Print the entries below word for word; the pictures stay out of your copy.
◆ ◆ ◆ ◆
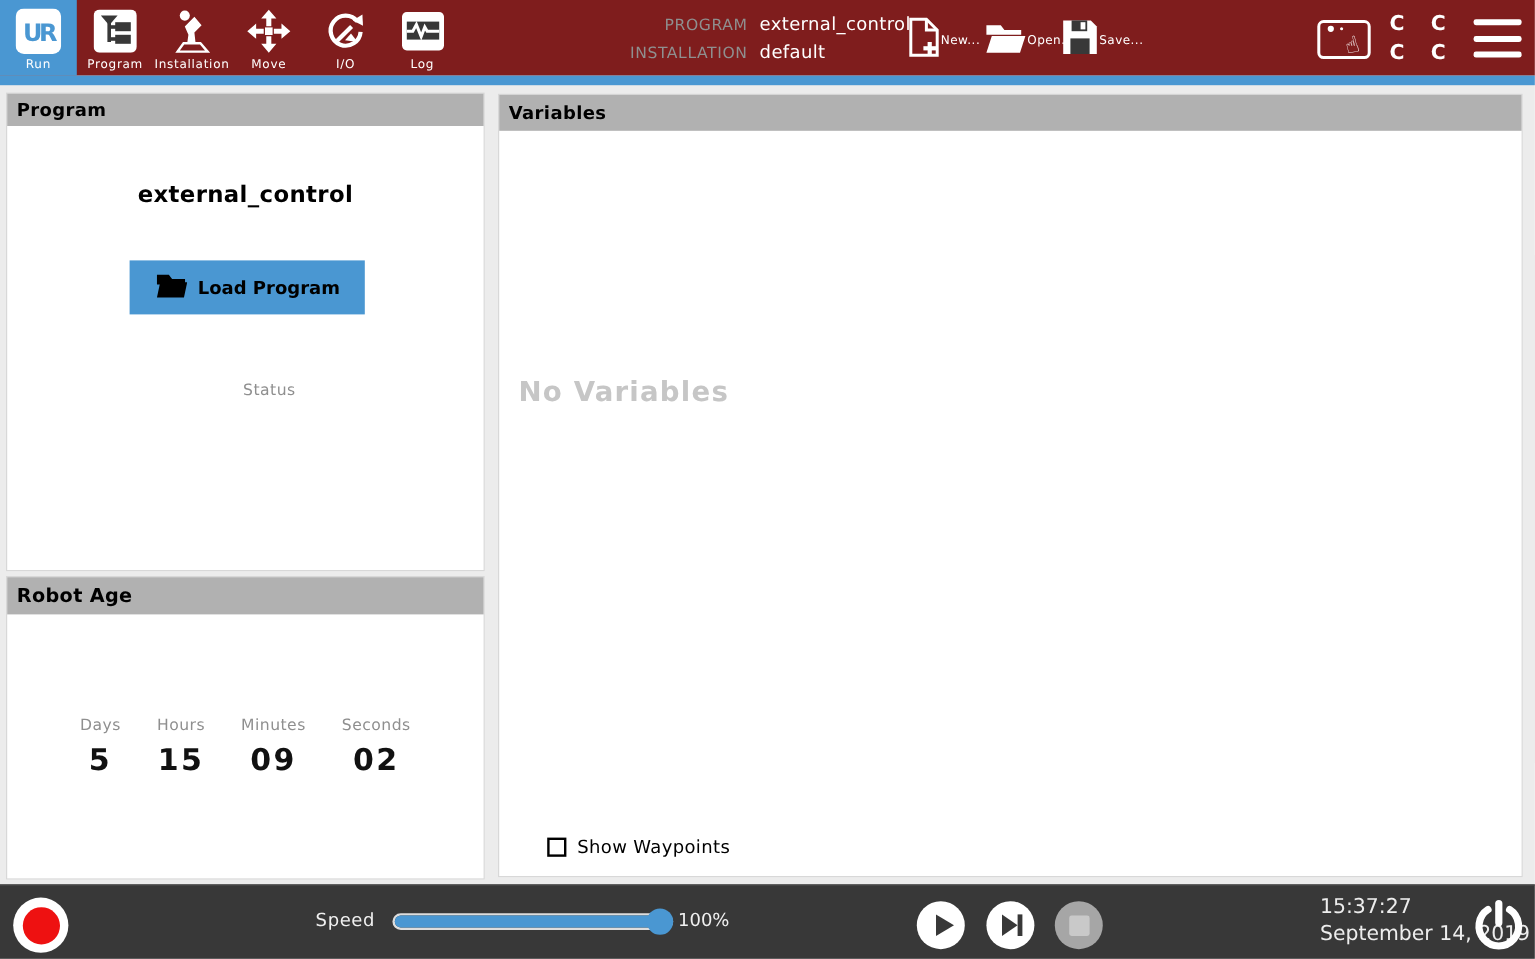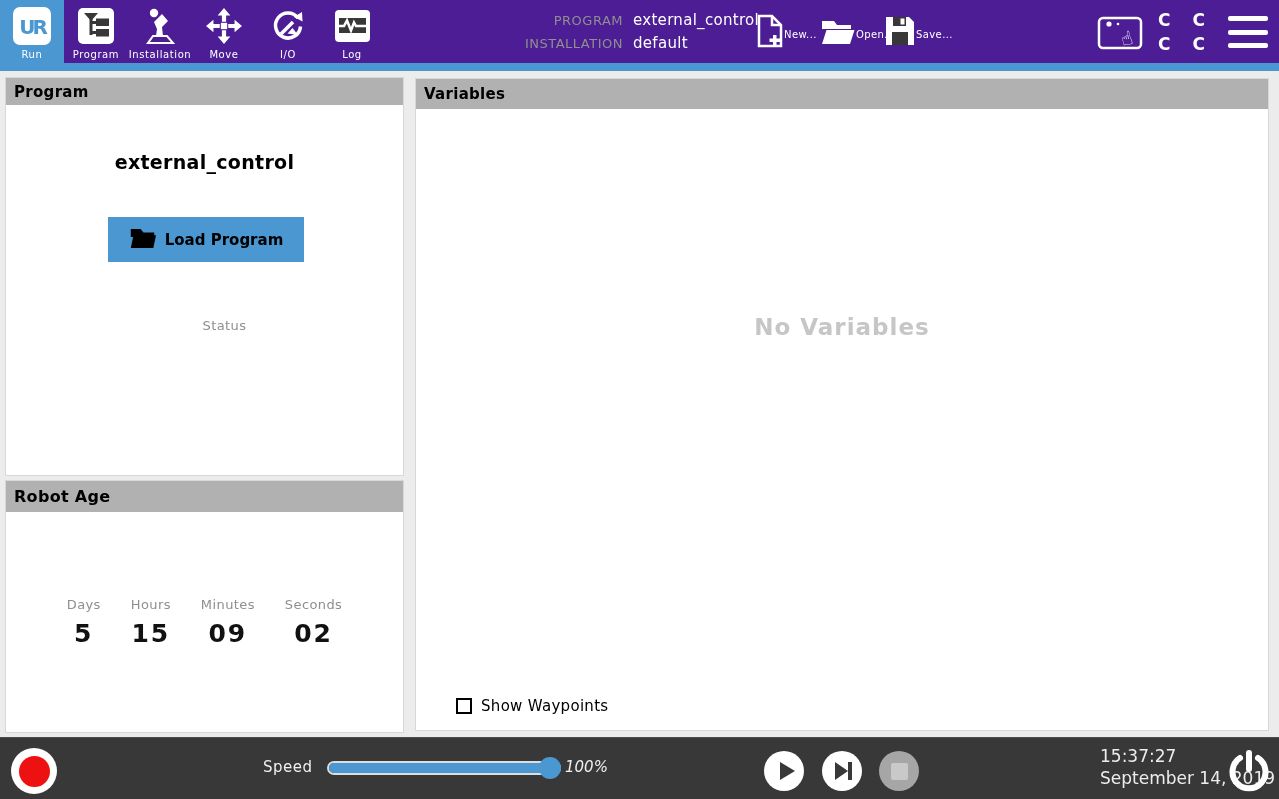--- a/index.html
+++ b/index.html
@@ -2,21 +2,21 @@
 <html><head>
 <meta charset="utf-8">
 <style>
   * { margin:0; padding:0; box-sizing:border-box; }
   html,body { width:1279px; height:799px; }
   body {
     position:relative; background:#ececec; overflow:hidden;
     font-family:"DejaVu Sans","Liberation Sans",sans-serif; color:#000;
   }
   
-  .topbar { position:absolute; left:0; top:0; width:1279px; height:63px; background:#4c1d95; }
+  .topbar { position:absolute; left:0; top:0; width:1279px; height:63px; background:#7f1d1d; }
   .accent-line { position:absolute; left:0; top:63px; width:1279px; height:8px; background:#4a97d2; }
   .tab { position:absolute; top:0; width:64px; height:63px; display:flex; flex-direction:column;
          align-items:center; justify-content:flex-start; cursor:pointer; }
   .tab-label { color:#fff; font-size:10px; letter-spacing:0.6px; margin-top:1px; }
   .tab-active { background:#4a97d2; }
   .tab-icon { margin-top:4px; height:44px; display:flex; align-items:center; justify-content:center; }
   .prog-info { position:absolute; left:455px; top:11px; display:grid;
                grid-template-columns:168px auto; column-gap:10px; row-gap:5px; align-items:baseline; }
   .prog-info .lbl { color:#8f8f8f; font-size:13px; text-align:right; letter-spacing:0.5px; }
   .prog-info .val { color:#fff; font-size:15px; letter-spacing:0.3px; }
@@ -46,39 +46,39 @@
               font-size:15px; font-weight:600; color:#000; cursor:pointer;
               font-family:"DejaVu Sans","Liberation Sans",sans-serif; }
   .status-label { position:absolute; left:0; top:240px; width:100%; text-align:center;
                   color:#8f8f8f; font-size:13px; letter-spacing:0.4px;margin-left:20px; }
   .status-value { position:absolute; left:0; top:262px; width:100%; text-align:center;
                   color:#c6c6c6; font-size:25px; font-weight:bold; letter-spacing:1px; }
   .age-row { display:flex; justify-content:center; gap:30px; margin-top:85px; }
   .age-col { text-align:center; }
   .age-label { color:#8f8f8f; font-size:13px; letter-spacing:0.4px; }
   .age-value { color:#111; font-size:25px; font-weight:bold; margin-top:7px; letter-spacing:2px; }
-  .no-vars { margin-top:205px; text-align:center; color:#c6c6c6; font-size:23px;
-             font-weight:bold; letter-spacing:1px; }
+  .no-vars { margin-top:205px; color:#c6c6c6; font-size:23px;
+             font-weight:bold; letter-spacing:1px;padding-left:16px; }
   .waypoints-row { position:absolute; left:6px; bottom:15px; display:flex; align-items:center;
                    gap:9px; cursor:pointer;padding-left:34px; }
   .checkbox { width:16px; height:16px; border:2px solid #000; background:#fff; }
   .waypoints-label { font-size:15px; letter-spacing:0.3px; }
   
   .footer { position:absolute; left:0; top:737px; width:1279px; height:62px; background:#383838;
             border-top:1px solid #4d4d4d; }
   .init-btn { position:absolute; left:11px; top:748px; width:46px; height:46px; border-radius:50%;
               background:#fff; display:flex; align-items:center; justify-content:center; cursor:pointer; }
   .init-btn .red-dot { width:31px; height:31px; border-radius:50%; background:#ee1111; }
   .speed-label { position:absolute; left:263px; top:758px; color:#f0f0f0; font-size:15px; letter-spacing:0.5px; }
   .slider { position:absolute; left:327px; top:761px; width:234px; height:14px;
             border:2px solid #ddd; border-radius:8px; cursor:pointer; }
   .slider-fill { height:10px; background:#4a97d2; border-radius:6px; }
   .slider-thumb { position:absolute; top:-6px; width:22px; height:22px; border-radius:50%;
                   background:#4a97d2; }
-  .speed-value { position:absolute; left:565px; top:758px; color:#f0f0f0; font-size:15px;font-style:italic; }
+  .speed-value { position:absolute; left:565px; top:758px; color:#f0f0f0; font-size:15px; }
   .ctl-btn { position:absolute; top:751px; width:40px; height:40px; border-radius:50%; background:#fff;
              display:flex; align-items:center; justify-content:center; cursor:pointer; border:none; }
   .ctl-btn.disabled { background:#a6a6a6; cursor:default; }
   .stop-square { width:17px; height:17px; background:#c9c9c9; border-radius:2px; }
   .clock { position:absolute; left:1100px; top:745px; color:#ededed; font-size:17px; line-height:22px; }
   .power-btn { position:absolute; left:1226px; top:748px; width:46px; height:46px; cursor:pointer;
                display:flex; align-items:center; justify-content:center; background:none; border:none; }
 </style>
 </head>
 <body>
◆ ◆ ◆ ◆
◆ **RESULT**:
--- a/index.html
+++ b/index.html
@@ -2,21 +2,21 @@
 <html><head>
 <meta charset="utf-8">
 <style>
   * { margin:0; padding:0; box-sizing:border-box; }
   html,body { width:1279px; height:799px; }
   body {
     position:relative; background:#ececec; overflow:hidden;
     font-family:"DejaVu Sans","Liberation Sans",sans-serif; color:#000;
   }
   
-  .topbar { position:absolute; left:0; top:0; width:1279px; height:63px; background:#4c1d95; }
+  .topbar { position:absolute; left:0; top:0; width:1279px; height:63px; background:#7f1d1d; }
   .accent-line { position:absolute; left:0; top:63px; width:1279px; height:8px; background:#4a97d2; }
   .tab { position:absolute; top:0; width:64px; height:63px; display:flex; flex-direction:column;
          align-items:center; justify-content:flex-start; cursor:pointer; }
   .tab-label { color:#fff; font-size:10px; letter-spacing:0.6px; margin-top:1px; }
   .tab-active { background:#4a97d2; }
   .tab-icon { margin-top:4px; height:44px; display:flex; align-items:center; justify-content:center; }
   .prog-info { position:absolute; left:455px; top:11px; display:grid;
                grid-template-columns:168px auto; column-gap:10px; row-gap:5px; align-items:baseline; }
   .prog-info .lbl { color:#8f8f8f; font-size:13px; text-align:right; letter-spacing:0.5px; }
   .prog-info .val { color:#fff; font-size:15px; letter-spacing:0.3px; }
@@ -46,39 +46,39 @@
               font-size:15px; font-weight:600; color:#000; cursor:pointer;
               font-family:"DejaVu Sans","Liberation Sans",sans-serif; }
   .status-label { position:absolute; left:0; top:240px; width:100%; text-align:center;
                   color:#8f8f8f; font-size:13px; letter-spacing:0.4px;margin-left:20px; }
   .status-value { position:absolute; left:0; top:262px; width:100%; text-align:center;
                   color:#c6c6c6; font-size:25px; font-weight:bold; letter-spacing:1px; }
   .age-row { display:flex; justify-content:center; gap:30px; margin-top:85px; }
   .age-col { text-align:center; }
   .age-label { color:#8f8f8f; font-size:13px; letter-spacing:0.4px; }
   .age-value { color:#111; font-size:25px; font-weight:bold; margin-top:7px; letter-spacing:2px; }
-  .no-vars { margin-top:205px; text-align:center; color:#c6c6c6; font-size:23px;
-             font-weight:bold; letter-spacing:1px; }
+  .no-vars { margin-top:205px; color:#c6c6c6; font-size:23px;
+             font-weight:bold; letter-spacing:1px;padding-left:16px; }
   .waypoints-row { position:absolute; left:6px; bottom:15px; display:flex; align-items:center;
                    gap:9px; cursor:pointer;padding-left:34px; }
   .checkbox { width:16px; height:16px; border:2px solid #000; background:#fff; }
   .waypoints-label { font-size:15px; letter-spacing:0.3px; }
   
   .footer { position:absolute; left:0; top:737px; width:1279px; height:62px; background:#383838;
             border-top:1px solid #4d4d4d; }
   .init-btn { position:absolute; left:11px; top:748px; width:46px; height:46px; border-radius:50%;
               background:#fff; display:flex; align-items:center; justify-content:center; cursor:pointer; }
   .init-btn .red-dot { width:31px; height:31px; border-radius:50%; background:#ee1111; }
   .speed-label { position:absolute; left:263px; top:758px; color:#f0f0f0; font-size:15px; letter-spacing:0.5px; }
   .slider { position:absolute; left:327px; top:761px; width:234px; height:14px;
             border:2px solid #ddd; border-radius:8px; cursor:pointer; }
   .slider-fill { height:10px; background:#4a97d2; border-radius:6px; }
   .slider-thumb { position:absolute; top:-6px; width:22px; height:22px; border-radius:50%;
                   background:#4a97d2; }
-  .speed-value { position:absolute; left:565px; top:758px; color:#f0f0f0; font-size:15px;font-style:italic; }
+  .speed-value { position:absolute; left:565px; top:758px; color:#f0f0f0; font-size:15px; }
   .ctl-btn { position:absolute; top:751px; width:40px; height:40px; border-radius:50%; background:#fff;
              display:flex; align-items:center; justify-content:center; cursor:pointer; border:none; }
   .ctl-btn.disabled { background:#a6a6a6; cursor:default; }
   .stop-square { width:17px; height:17px; background:#c9c9c9; border-radius:2px; }
   .clock { position:absolute; left:1100px; top:745px; color:#ededed; font-size:17px; line-height:22px; }
   .power-btn { position:absolute; left:1226px; top:748px; width:46px; height:46px; cursor:pointer;
                display:flex; align-items:center; justify-content:center; background:none; border:none; }
 </style>
 </head>
 <body>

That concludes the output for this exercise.